Endocrine Abstracts

Introduction: Levothyroxine is the globally preferred therapeutic compound for primary hypothyroidism. Due to expense and poor efficacy, Liothyronine is not used as first line treatment. This study was formed to answer the ESE’s recent call for data on symptomatic response to Liothyronine and predictors of that response.

Method: Patients with failure of symptomatic relief on levothyroxine were invited to try Liothyronine. 23 patients were enrolled. They underwent validated physiological and psychological evaluations which were reviewed at 3, 6 and 12 months for variation and sustainability. Weight, skin quality, mood and fatigue were taken as clinical markers of improvement. Serum thyroid factors were analyzed. Datapoints were then compared with regression analysis to identify any pre-intervention factors that could indicate treatment response.

Results: 68% reported an improvement in any clinical factor at month 3 but at month 12, only four patients had sustained improvement from baseline. This was in weight loss >2 kg (2), skin quality (1) and mood (1). Those with weight reduction also improved in at least one other category. No pre-intervention variables examined were linked to therapeutic response, neither age at onset (r=0.0004), duration of illness (r=0.04), level of Thyroid Perioxidase antibody (r=0.006), initial TSH (r=0.05), initial t4 (r=0.14) or initial t3 level (r=0.03). The sustained positive responders showed a tendency to regress towards the mean TSH value, whereas those with transient benefit suppressed.

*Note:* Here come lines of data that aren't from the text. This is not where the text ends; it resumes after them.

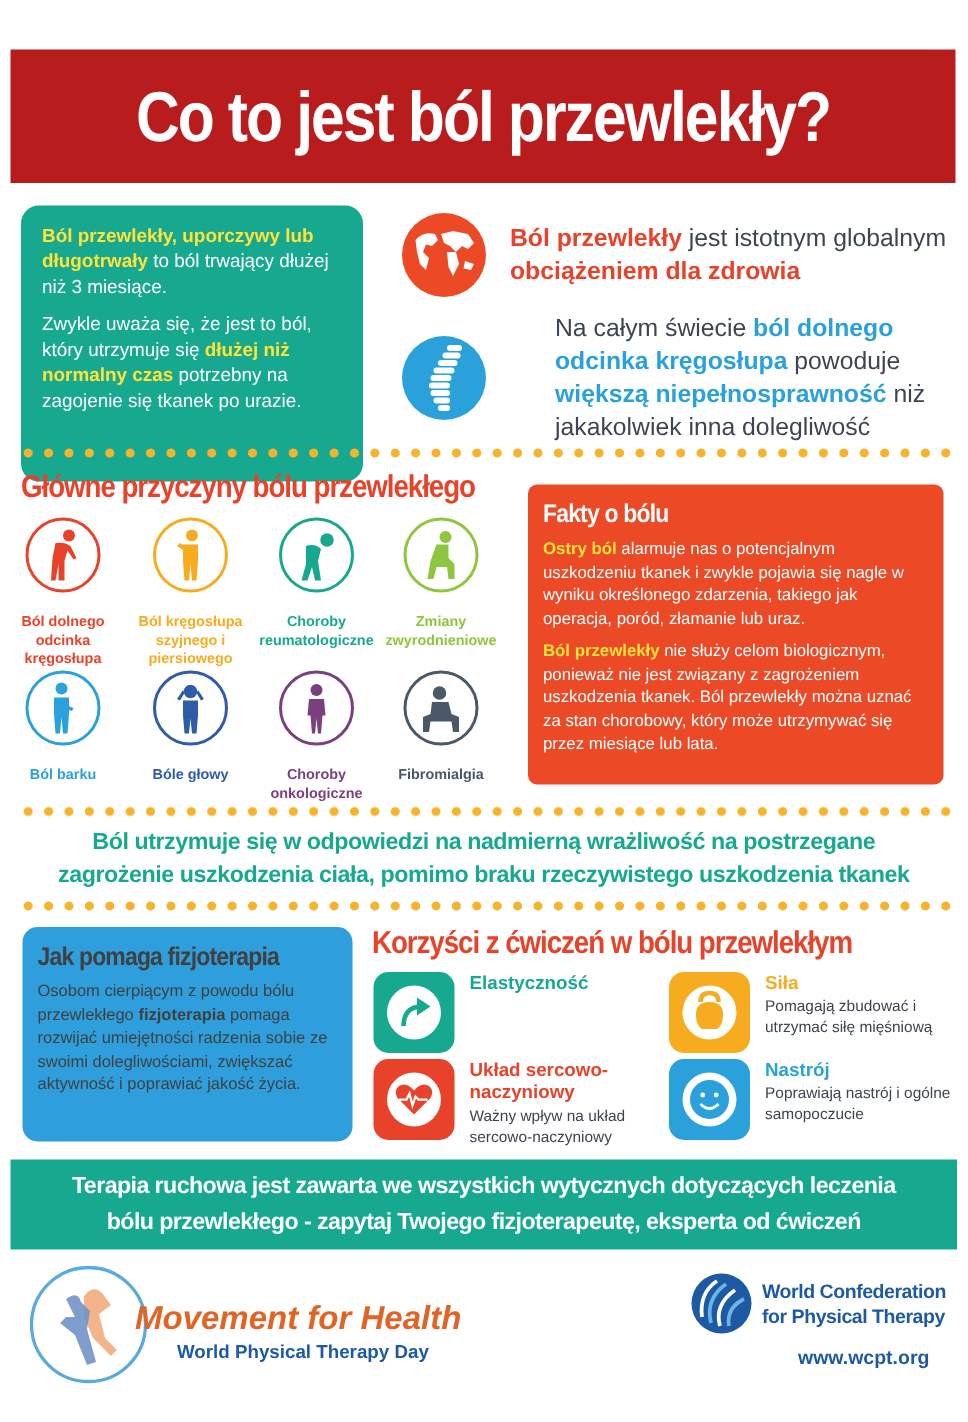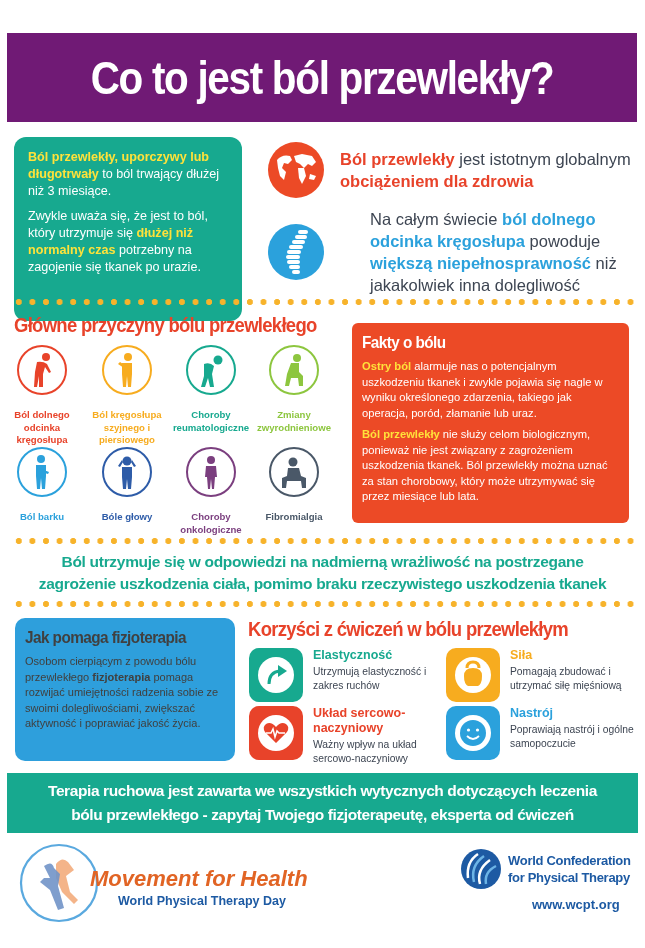--- a/index.html
+++ b/index.html
@@ -9,7 +9,7 @@
   .abs { position: absolute; }
 
   
-  .title-bar { left: 7px; top: 33px; width: 630px; height: 89px; background: #701a75; display: flex; align-items: center; justify-content: center; }
+  .title-bar { left: 7px; top: 33px; width: 630px; height: 89px; background: #b91c1c; display: flex; align-items: center; justify-content: center; }
   .title-bar span { color: #fff; font-weight: bold; font-size: 47px; letter-spacing: -1.5px; font-family: "Liberation Sans", sans-serif; transform: scaleX(0.86); white-space: nowrap; }
 
   

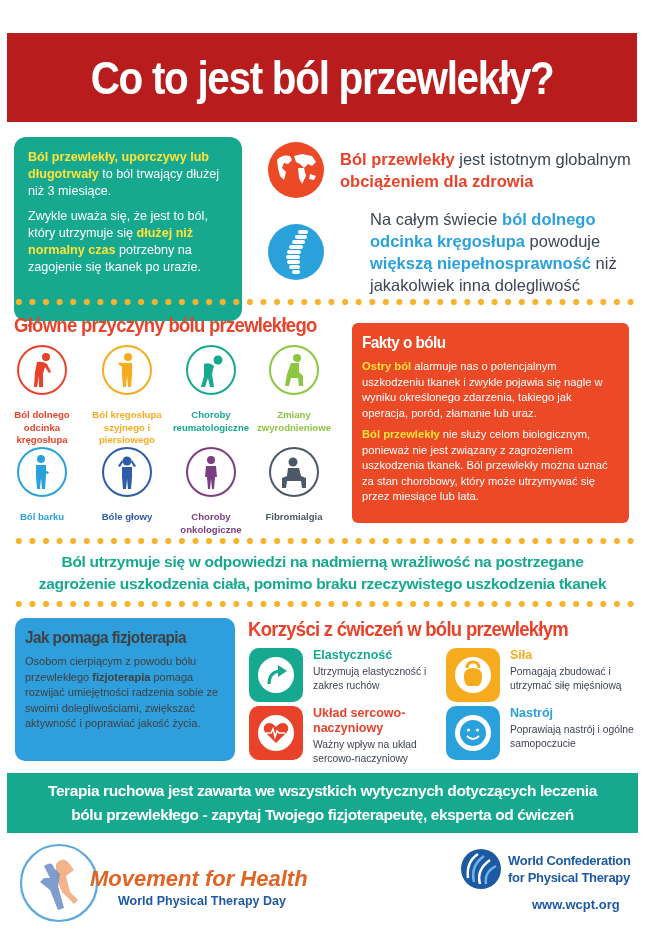--- a/index.html
+++ b/index.html
@@ -224,7 +224,6 @@
   </div>
   <div class="benefit-text">
     <div class="benefit-title" style="color:#17a98f;">Elastyczność</div>
-    <div class="benefit-desc">Utrzymują elastyczność i zakres ruchów</div>
   </div>
 </div>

Discussion: From meta-analyses, we expected a positive response rate varying from 15 to 30% at 1 year. Our data conforms with 17% response across all variables. The most common referral reason for ‘therapeutic failure’ was low energy and mood, yet only 8% of enrolled patients benefited. Perceived weight has been strongly correlated with symptomology and from our results, a weight loss of >2 kg at 3 months was the only objectively measurable clinical factor to indicate a successful 1 year trial. Supraphysiological dosing with liothyronine is likely the cause of the numerous but transient reported benefits at month 3 given the gradual suppression of TSH in the long term. There remains no pre-intervention indicator identified that would effectively predict response to liothyronine and thus the authors recommend that a decision to offer a therapeutic trial is left to clinician’s judgement; that they inform the patient that there is no measurable effect on mood and fatigue; that if there is not >2 kg weight loss at month 3, the medication trial should be withdrawn as there is no evidence to continue.